Later, gratitude researcher Ernst Bohlmeijer shares how gratitude practices can reshape our emotions and possibly our whole outlook, and how the Mental Subtraction of Positive Events practice can be antidote to taking things for granted.
Practice:
- Take a moment to think about a positive event in your life. It could be a career or educational achievement or a special trip you took.
- Imagine yourself back in the time of this event. Think about the circumstances that made it possible.
- Ponder on the ways in which this event may never have happened. For example, if you hadn’t learned about a certain job opening at the right moment.
- Write down all of the possible events and decisions - large and small - that could have gone differently and prevented this positive event from occurring.
- Imagine what your life would be like now if you had not experienced this positive event and all the fruits that came from it.
- Remind yourself that this positive event did happen and reflect upon the benefits it has brought you.
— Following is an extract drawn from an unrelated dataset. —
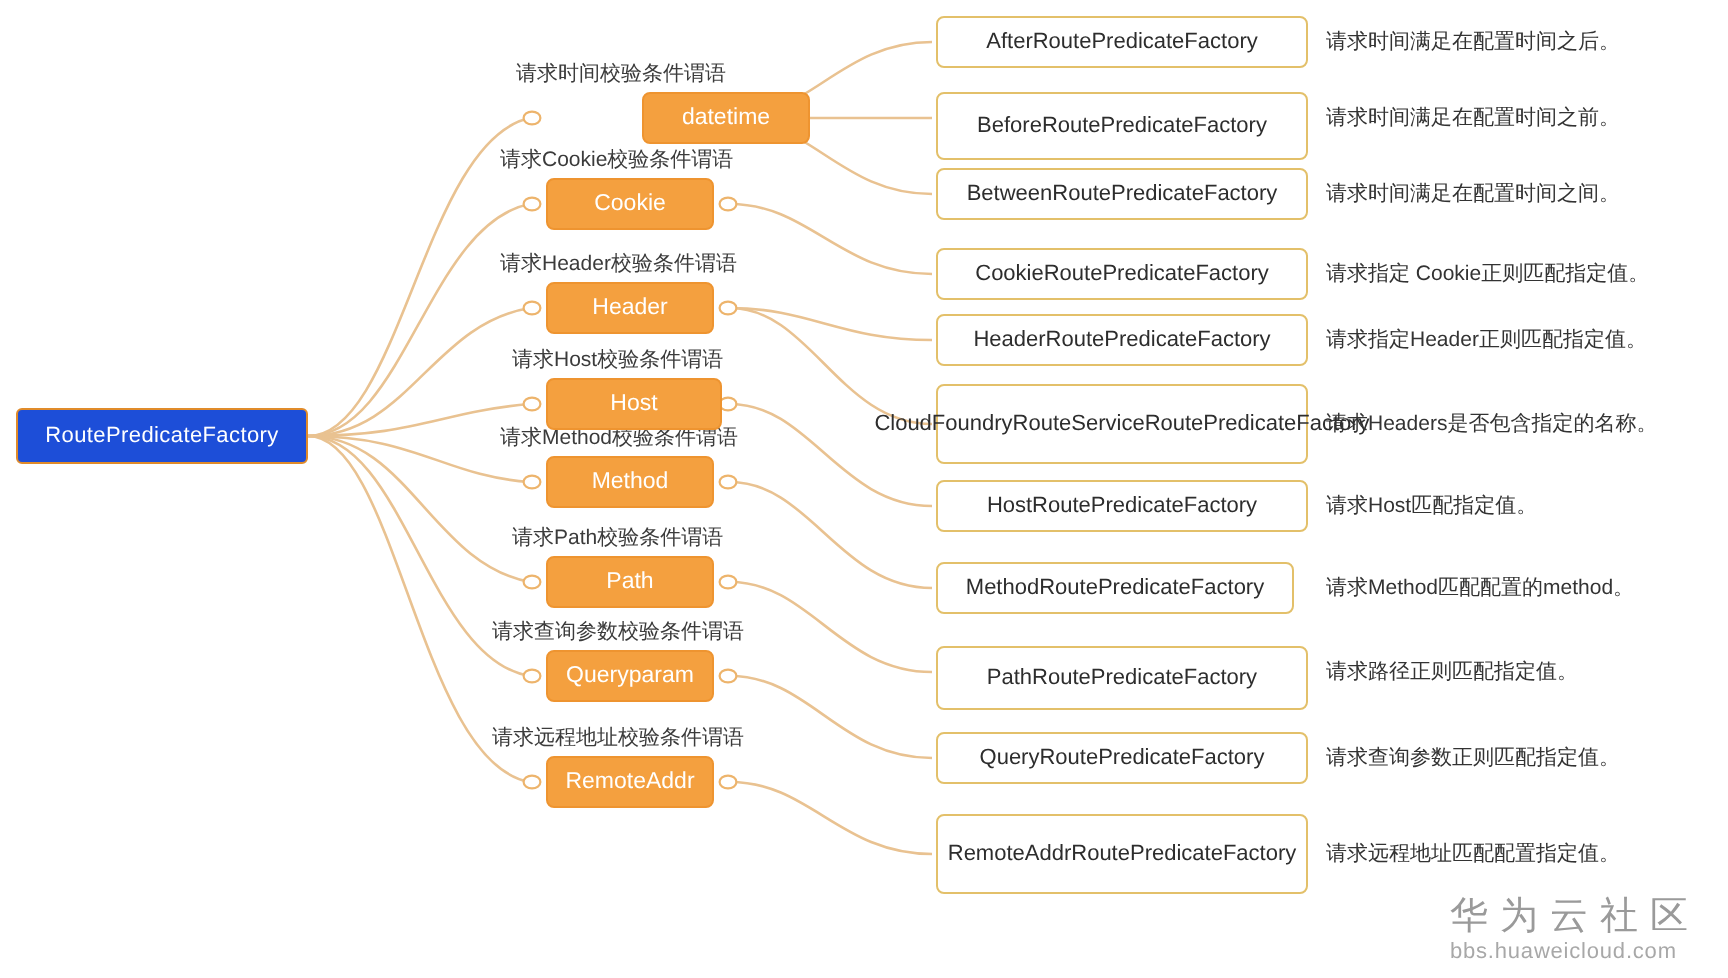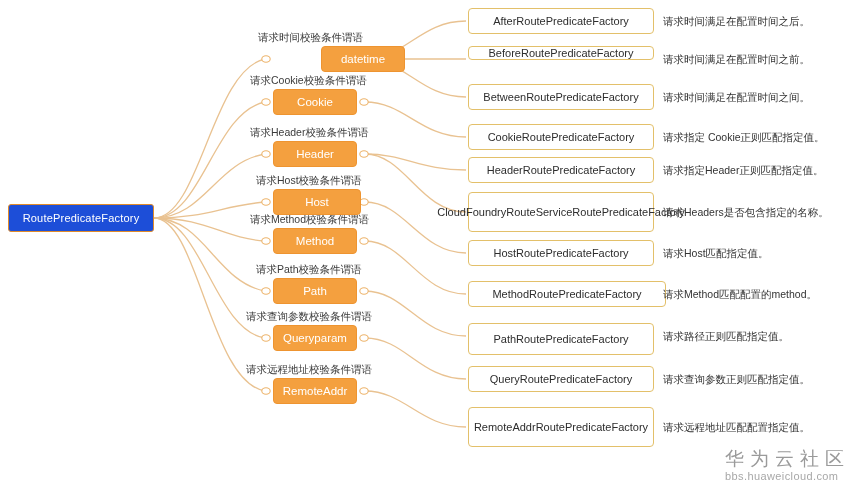"BeforeRoutePredicateFactory" div.leaf-box { height: 14px -> 34px }
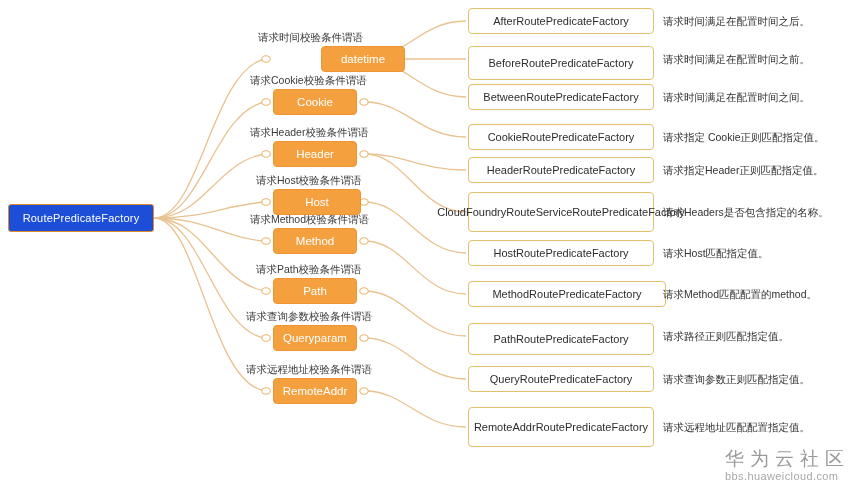"MethodRoutePredicateFactory" div.leaf-box { width: 198px -> 179px }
Allow yourself to feel grateful that things happened as they did.
Find the full Mental Subtraction of Positive Events practice at our Greater Good in Action website: https://ggia.berkeley.edu/practice/mental_subtraction_positive_events
Today’s guests:
Stephanie Foo is a radio producer and author of the book What My Bones Know: A Memoir of Healing from Complex Trauma.
Learn more about Stephanie and her book:https://www.stephaniefoo.me/
Follow Stephanie on Twitter:https://twitter.com/imontherad...
Follow Stephanie on Instagram: https://www.instagram.com/foofoofoo/
Follow Stephanie on Facebook:https://tinyurl.com/yx6pwdnf
Ernst Bohlmeijer is a psychology professor who studies gratitude at the University of Twente in The Netherlands.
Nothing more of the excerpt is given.